The world of residential property was thrown into one of its periodic bouts of panic after HHJ Luba QC decided, in Caridon Properties v Monty Shooltz (2 February 2018; 2018 WL 05822845 Central London County Court), that a landlord who failed to give a new tenant a copy of the gas safety certificate (“GSC”) for his new property before he moved in was forever unable thereafter to serve a section 21 notice to terminate the tenancy.
As the landlord in Caridon chose not to appeal that decision, the “not – strictly – binding – but –always – followed – because – it’s Jan Luba” judgment presented a major and unforeseen obstacle to landlords who found the point being run against them in county courts up and down the land. Thus it was that when HHJ Carr in Truro County Court adopted HHJ Luba QC’s reasoning on a similar set of facts, the landlord in Trecarrell House Ltd v Rouncefield, advised by our friends at Anthony Gold solicitors, decided to run an appeal.
After thinking about it for 5 months following the appeal hearing, the Court of Appeal has finally given us an answer. However what we now have is a leading judgment from Patten LJ that does require the application of a cold towel to the forehead in order to follow the reasoning, and a dissent from Moylan LJ to offer hope to those advising tenants.
In short, the law now is that, provided the landlord gives the tenant a copy of the relevant GSC before or at the same time as the section 21 notice is served, then the provisions of s.21A Housing Act 1988 (compliance with prescribed requirements) will have been satisfied.
In Trecarrell, Mrs Rouncefield (the tenant under an AST agreement commencing on 20 February 2017 ) was not given the GSC (dated 31 January 2017) until some 9 months after she had taken up occupation of her rented home. A notice pursuant to s.21 Housing Act 1988 (“HA 1988”) was then served on 1 May 2018. A claim was issued and a possession order made by a district judge. HHJ Carr, allowing the tenant’s appeal against the ruling of a district judge, applied HHJ Luba QC’s ruling in Caridon v Monty Shooltz to the effect that paragraph 6 of regulation 36 of the Gas Safety (Installation and Use) Regulations 1998 was that the failure to supply an incoming tenant with a copy of the GSC before they took up occupation was a breach which could not later be rectified.
Arriving at the opposite view, Patten LJ (with whom King LJ agreed) was much impressed by two considerations. The first was that all other bars on serving a s.21 notice (such as failure properly to protect the tenant’s security deposit) were suspensory. In other words, the bar on serving the notice only remained in place until the required action was carried out (or in the case of failure to protect the tenant’s security deposit, the deposit was repaid). The wording of section 21A(1) which stated that a section 21 notice could not be served “at a time when” (there had been a failure to comply with a prescribed requirement) clearly implied (according to Patten LJ) that the sanction falls away once the requirement has been complied with.

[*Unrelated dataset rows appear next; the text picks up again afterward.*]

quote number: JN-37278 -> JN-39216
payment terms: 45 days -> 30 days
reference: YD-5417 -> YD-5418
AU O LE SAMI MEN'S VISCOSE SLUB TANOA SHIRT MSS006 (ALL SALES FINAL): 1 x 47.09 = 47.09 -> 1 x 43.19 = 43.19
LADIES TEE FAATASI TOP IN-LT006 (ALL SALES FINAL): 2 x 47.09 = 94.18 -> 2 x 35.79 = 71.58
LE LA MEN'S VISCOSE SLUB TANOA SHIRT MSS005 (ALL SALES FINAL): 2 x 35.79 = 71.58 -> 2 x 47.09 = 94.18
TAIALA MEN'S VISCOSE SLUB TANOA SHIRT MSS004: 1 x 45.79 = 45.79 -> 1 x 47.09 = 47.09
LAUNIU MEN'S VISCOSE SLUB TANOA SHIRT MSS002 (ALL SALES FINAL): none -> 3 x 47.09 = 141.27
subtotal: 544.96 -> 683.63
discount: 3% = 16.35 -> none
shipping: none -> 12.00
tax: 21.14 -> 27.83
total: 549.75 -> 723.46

The second consideration was that Parliament had already provided a separate penalty for the landlord who fails to comply with his gas safety obligations: a criminal prosecution under section 33 of the Health & Safety at Work Act 1974. The provisions of s.21A of the HA 1988 were collateral to that tougher sanction and were merely “a spur to compliance.”

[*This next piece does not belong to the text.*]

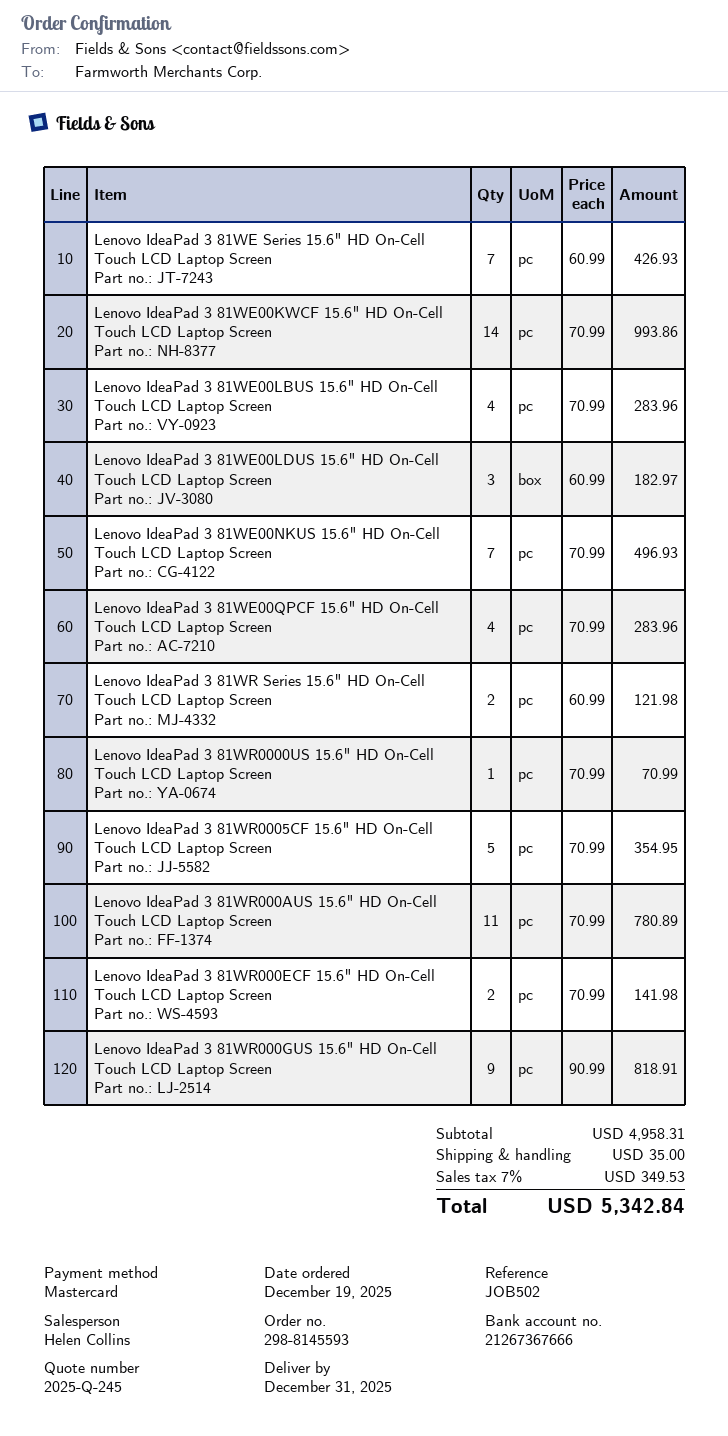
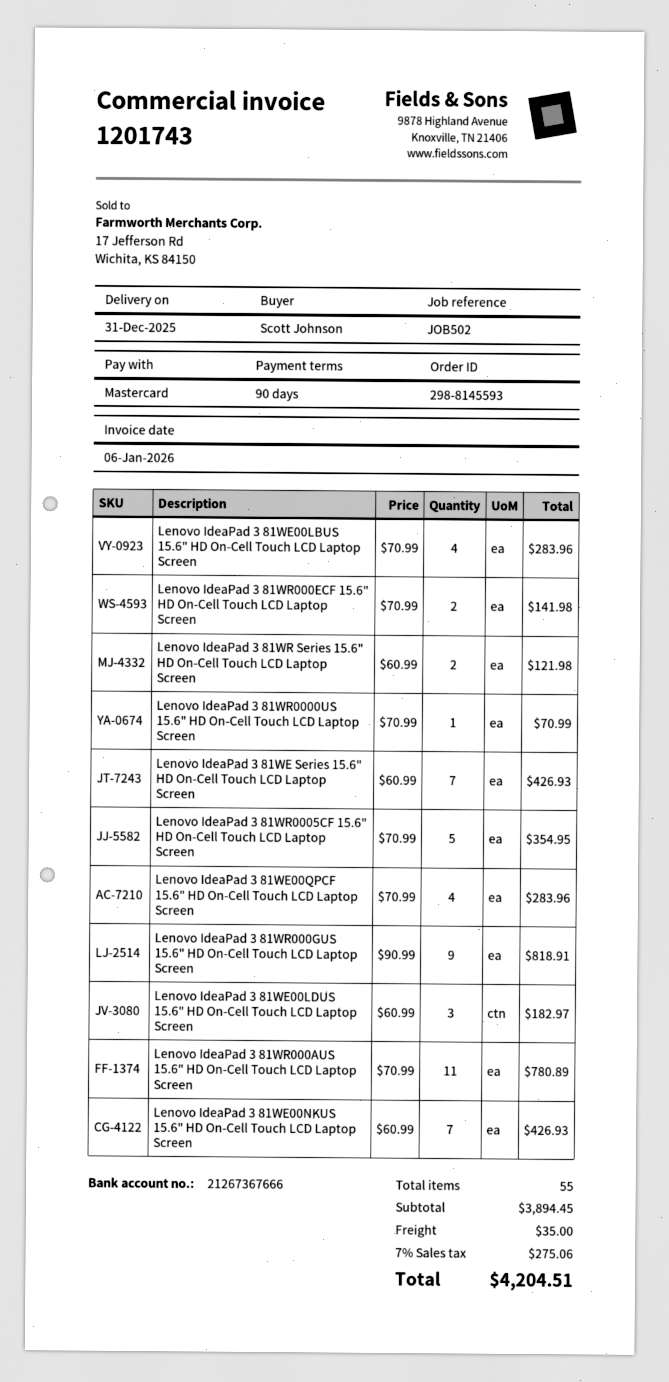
Lenovo IdeaPad 3 81WE00KWCF 15.6" HD On-Cell Touch LCD Laptop Screen: 14 x 70.99 = 993.86 -> none
Lenovo IdeaPad 3 81WE00NKUS 15.6" HD On-Cell Touch LCD Laptop Screen: 7 x 70.99 = 496.93 -> 7 x 60.99 = 426.93
subtotal: 4958.31 -> 3894.45
tax: 7% = 349.53 -> 7% = 275.06
total: 5342.84 -> 4204.51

However this may not be the end of the matter. Moylan LJ’s dissenting judgment upholding the conclusions of HHJ Luba QC in Caridon may form the basis of a further appeal, either in the present case or in a future dispute involving similar facts. Further, there remains the question whether a failure to carry out a gas safety inspection at all before a new tenant takes up occupation, rather than failing to provide the resultant GSC before the tenant moves in, would lead to a different conclusion. It is noted that Patten LJ agreed with HHJ Luba QC that one of the aims of the legislation was to ensure that no tenant moved into a property which was unsafe.
Further, there remains the question whether a landlord may in any event save the position by giving the tenant a GSC whilst the original fixed term is in force. After the fixed term expires the tenancy becomes a statutory periodic assured tenancy. Such a tenancy is a “new” tenancy (s5(3) HA 1988) and therefore the GSC given during the original fixed term would have been in the tenant’s possession before he took up occupation under the new tenancy. That argument awaits its day in court.
Of course, all of this may prove academic if and when the Government carries out its promised abolition of the section 21 procedure.
Finally for Trecarrell House Limited, the case is not over. The eagle-eyed reader of this note will have appreciated that, by no later than the end of January 2018, the landlord should have carried out a further annual inspection of the gas equipment and provide a new certificate. There was an unresolved factual dispute about whether this had happened or not. The Court of Appeal remitted that issue back to the County Court for determination.